★★★
“Better Red(box) than Net(flix).”
This has a fair amount in common with the disaster which was Interceptor. Both films were produced for streaming companies, and are about a sole woman in a remote military location, that is attacked by a terrorist or groups of terrorists. She then has to survive, take on the threat, deal with treachery on the inside, and handle a ticking clock scenario. It is fairly basic storytelling, occasionally dumb, and there’s nothing of note in either, we haven’t seen a hundred times before, with male or female leads. However, this is significantly more watchable, perhaps because it doesn’t push the envelope. One problem with Interceptor was its #MeToo messaging.
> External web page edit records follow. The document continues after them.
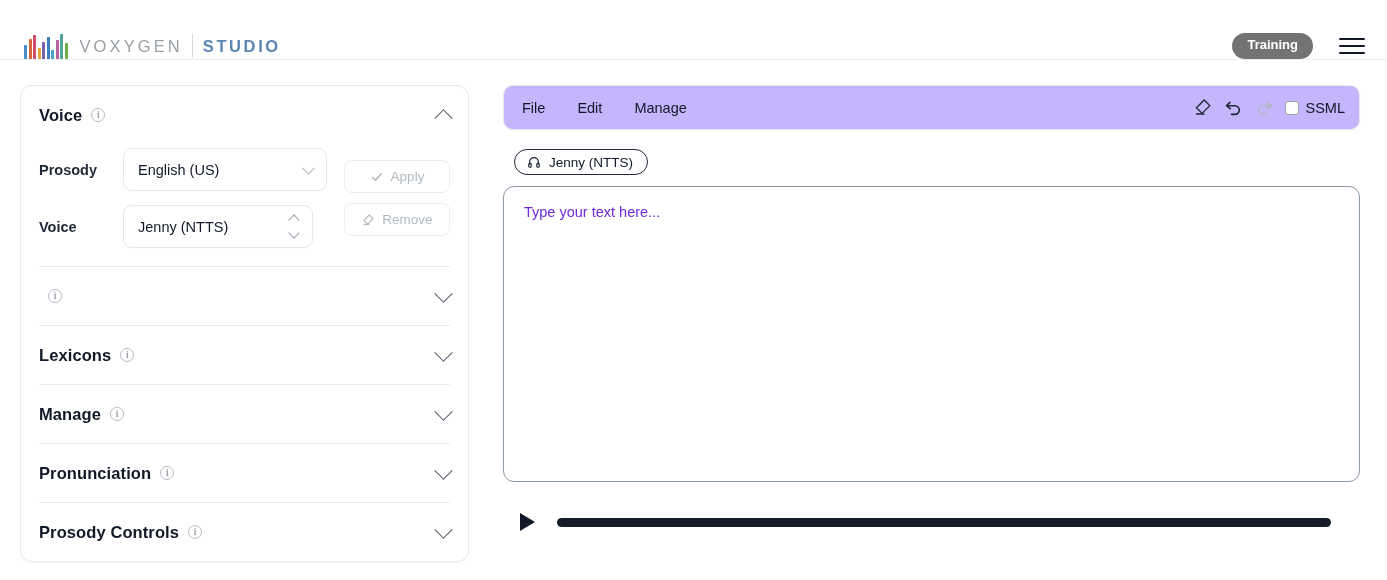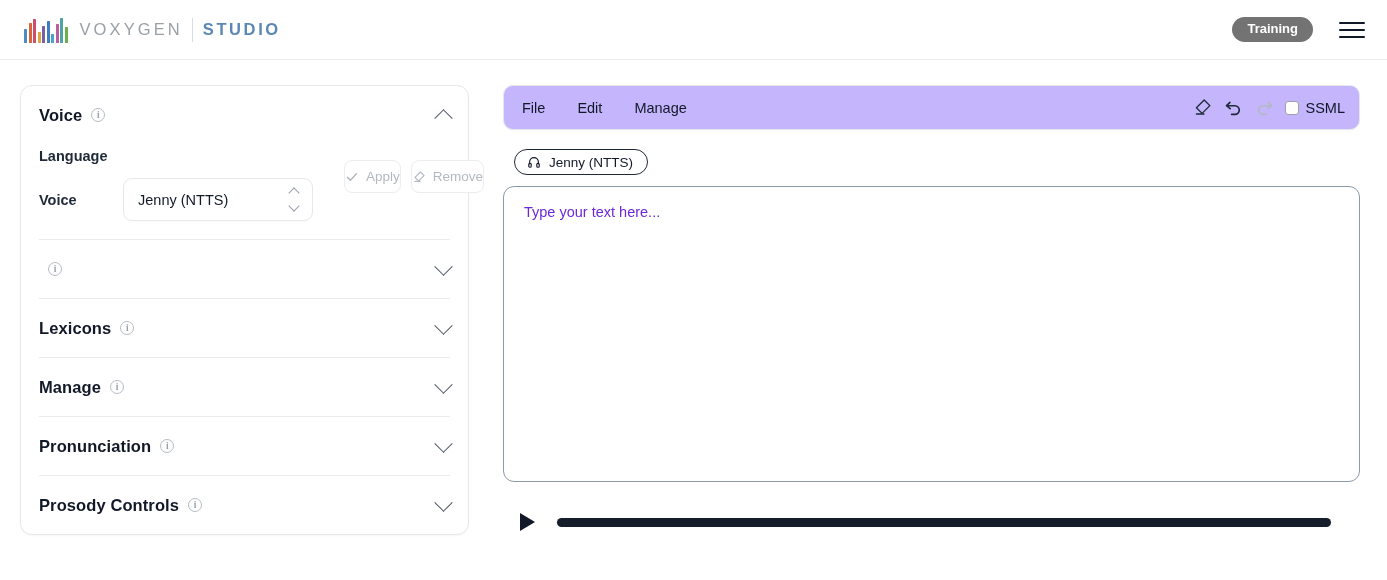"VOXYGEN" .app-header { align-items: center -> flex-end }
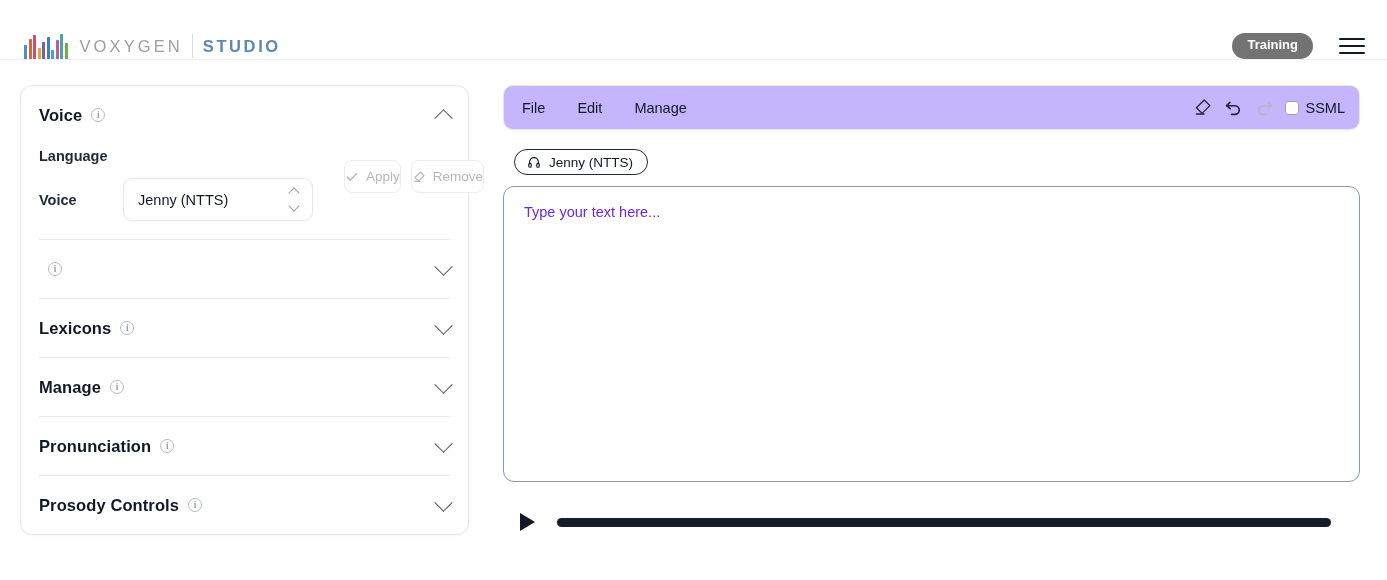"Language" span.field-label { text: Language -> Prosody }
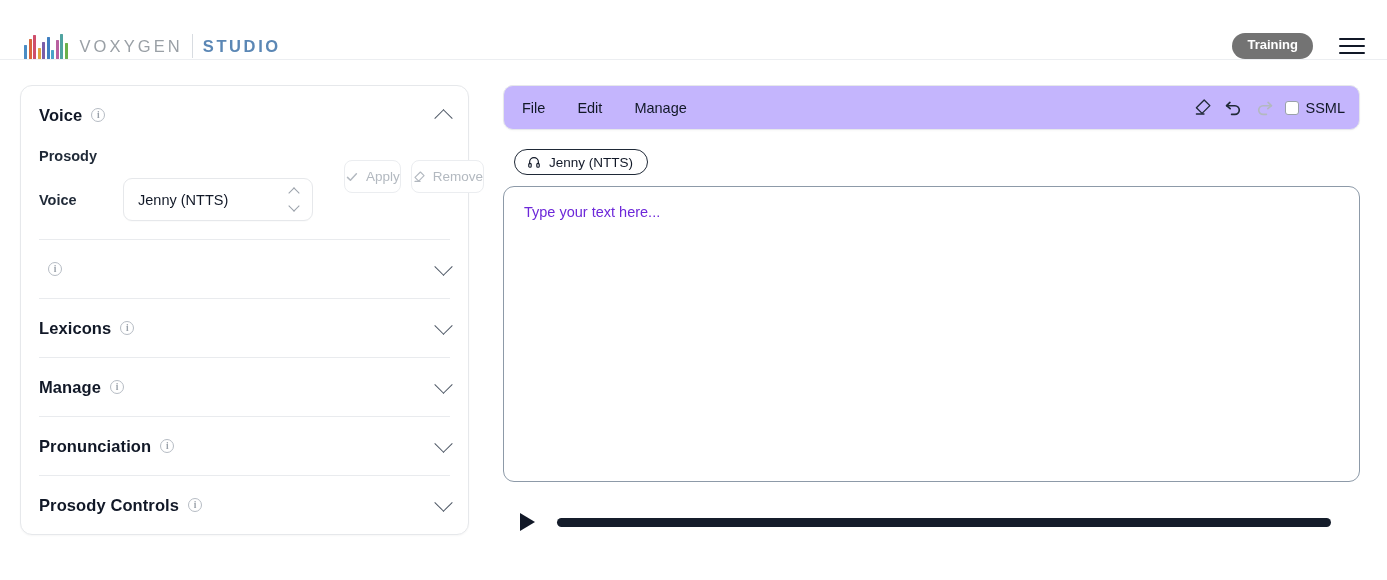"English (US)" div.select-box { html: none -> <div> <span>English (US)</span> <span></span> </div> }
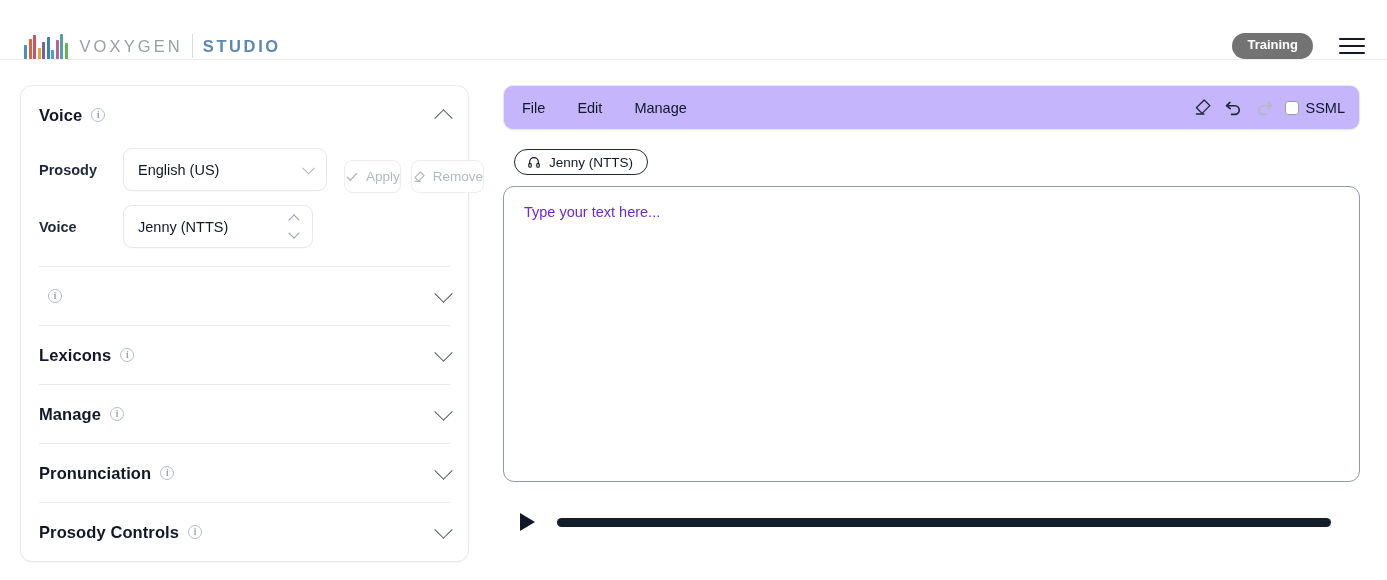"Apply" .voice-actions { flex-direction: row -> column }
There’s no such soap-box concerns here, and Black Site is better for it.
The heroine is Abby Trent (Monaghan), a CIA analyst whose husband and daughter were blown up in a terrorist attack on an “Istanbul” hospital. I use quotes, because when the camera zooms out to a satellite view, Istanbul has apparently relocated, from Turkey to somewhere down the Red Sea in Saudi Arabia. It’s not the last time the film’s geography is shaky. Anyway, Abby devotes her life to tracking down “Hatchet”, the man responsible, and is currently working at a secret interrogation facility in the Jordanian desert. Two things about it made me go “Hmmm.” Firstly, it doubles as a data storage location: that’s a no from me in IT. Second, a Mossad (Israeli intelligence) agent is wandering about. Seems unlikely.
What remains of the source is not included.